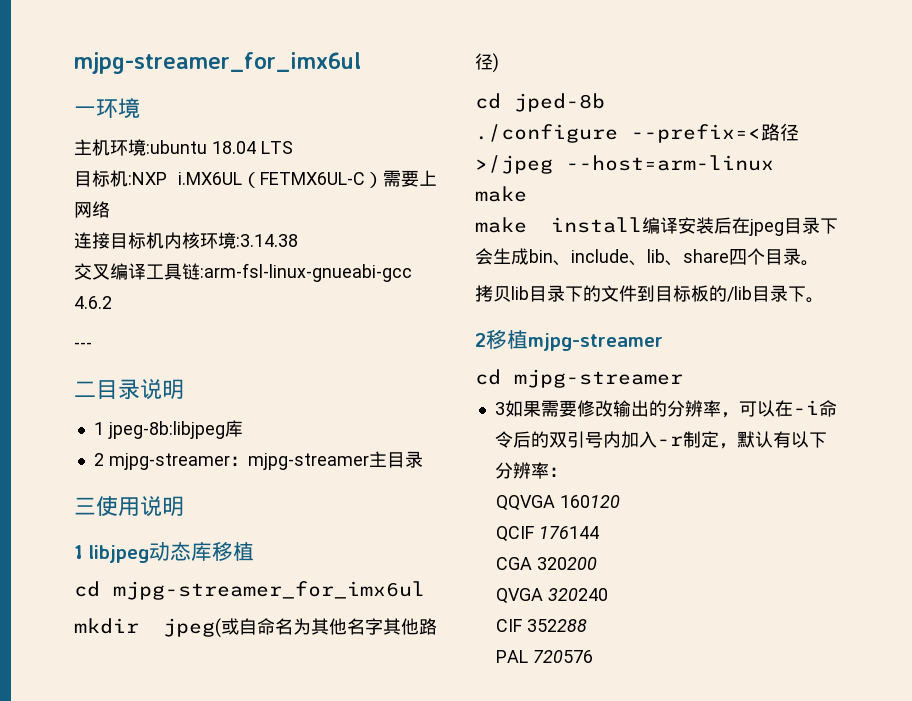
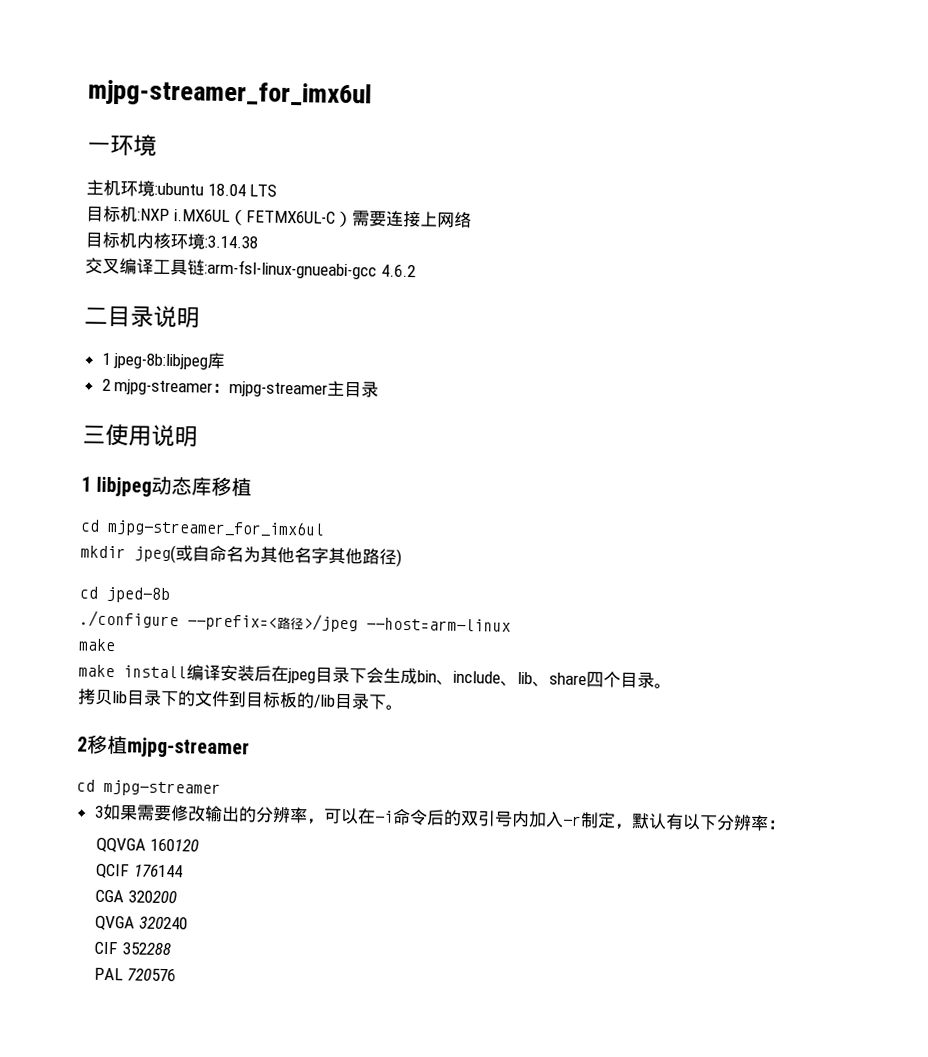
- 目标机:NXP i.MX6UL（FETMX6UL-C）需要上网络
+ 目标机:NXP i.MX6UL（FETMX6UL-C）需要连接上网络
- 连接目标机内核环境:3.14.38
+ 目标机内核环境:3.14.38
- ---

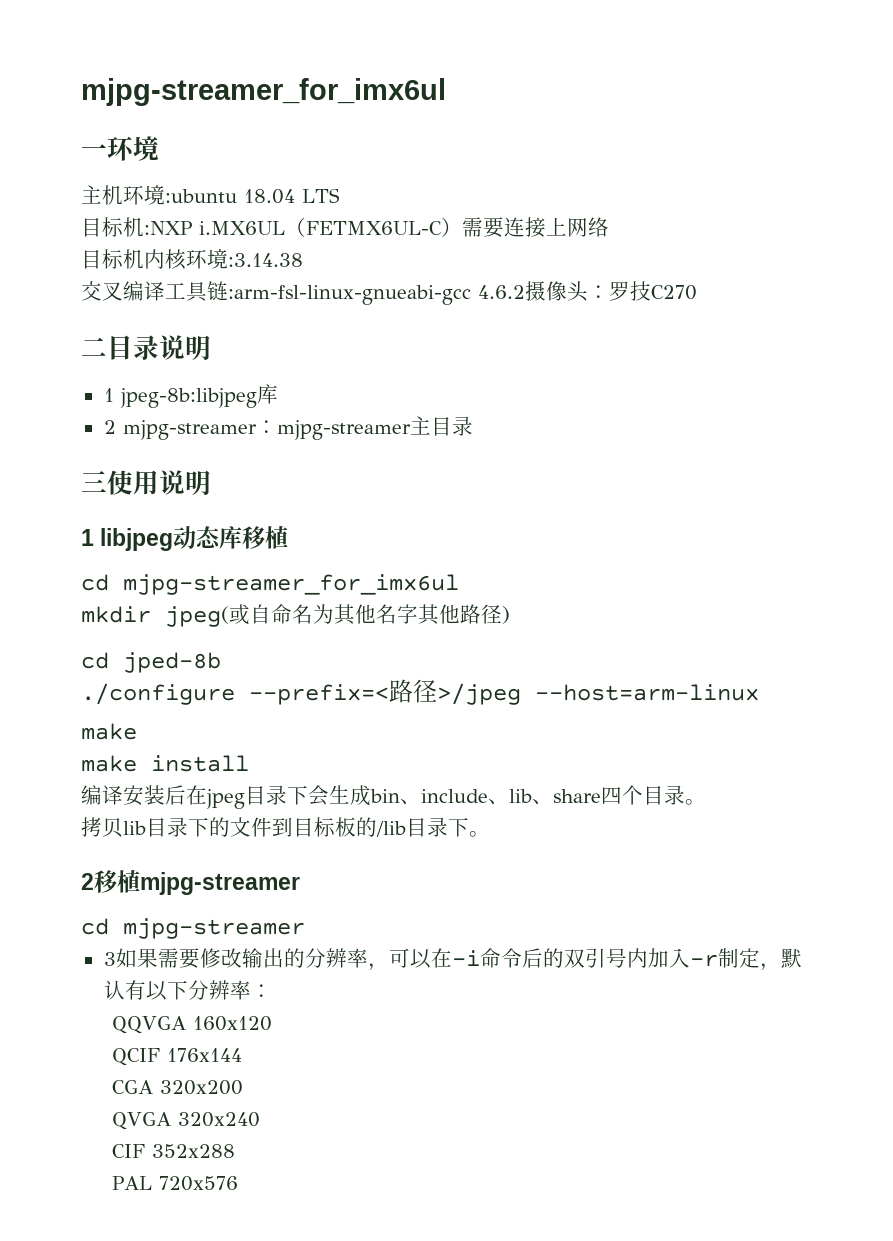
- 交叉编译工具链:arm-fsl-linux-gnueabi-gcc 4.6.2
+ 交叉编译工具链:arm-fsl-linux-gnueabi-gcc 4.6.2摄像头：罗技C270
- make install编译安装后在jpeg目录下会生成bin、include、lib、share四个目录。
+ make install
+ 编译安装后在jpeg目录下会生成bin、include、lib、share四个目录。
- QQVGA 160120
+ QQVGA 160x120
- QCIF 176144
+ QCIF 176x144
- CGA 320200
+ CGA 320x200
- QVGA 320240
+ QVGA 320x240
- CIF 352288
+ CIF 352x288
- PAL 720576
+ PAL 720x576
※ ※ ※
> [Task to carry out]
Give the entries again word for word, but skip the pictures.

> [Your response]
- 目标机:NXP i.MX6UL（FETMX6UL-C）需要上网络
+ 目标机:NXP i.MX6UL（FETMX6UL-C）需要连接上网络
- 连接目标机内核环境:3.14.38
+ 目标机内核环境:3.14.38
- ---

- 交叉编译工具链:arm-fsl-linux-gnueabi-gcc 4.6.2
+ 交叉编译工具链:arm-fsl-linux-gnueabi-gcc 4.6.2摄像头：罗技C270
- make install编译安装后在jpeg目录下会生成bin、include、lib、share四个目录。
+ make install
+ 编译安装后在jpeg目录下会生成bin、include、lib、share四个目录。
- QQVGA 160120
+ QQVGA 160x120
- QCIF 176144
+ QCIF 176x144
- CGA 320200
+ CGA 320x200
- QVGA 320240
+ QVGA 320x240
- CIF 352288
+ CIF 352x288
- PAL 720576
+ PAL 720x576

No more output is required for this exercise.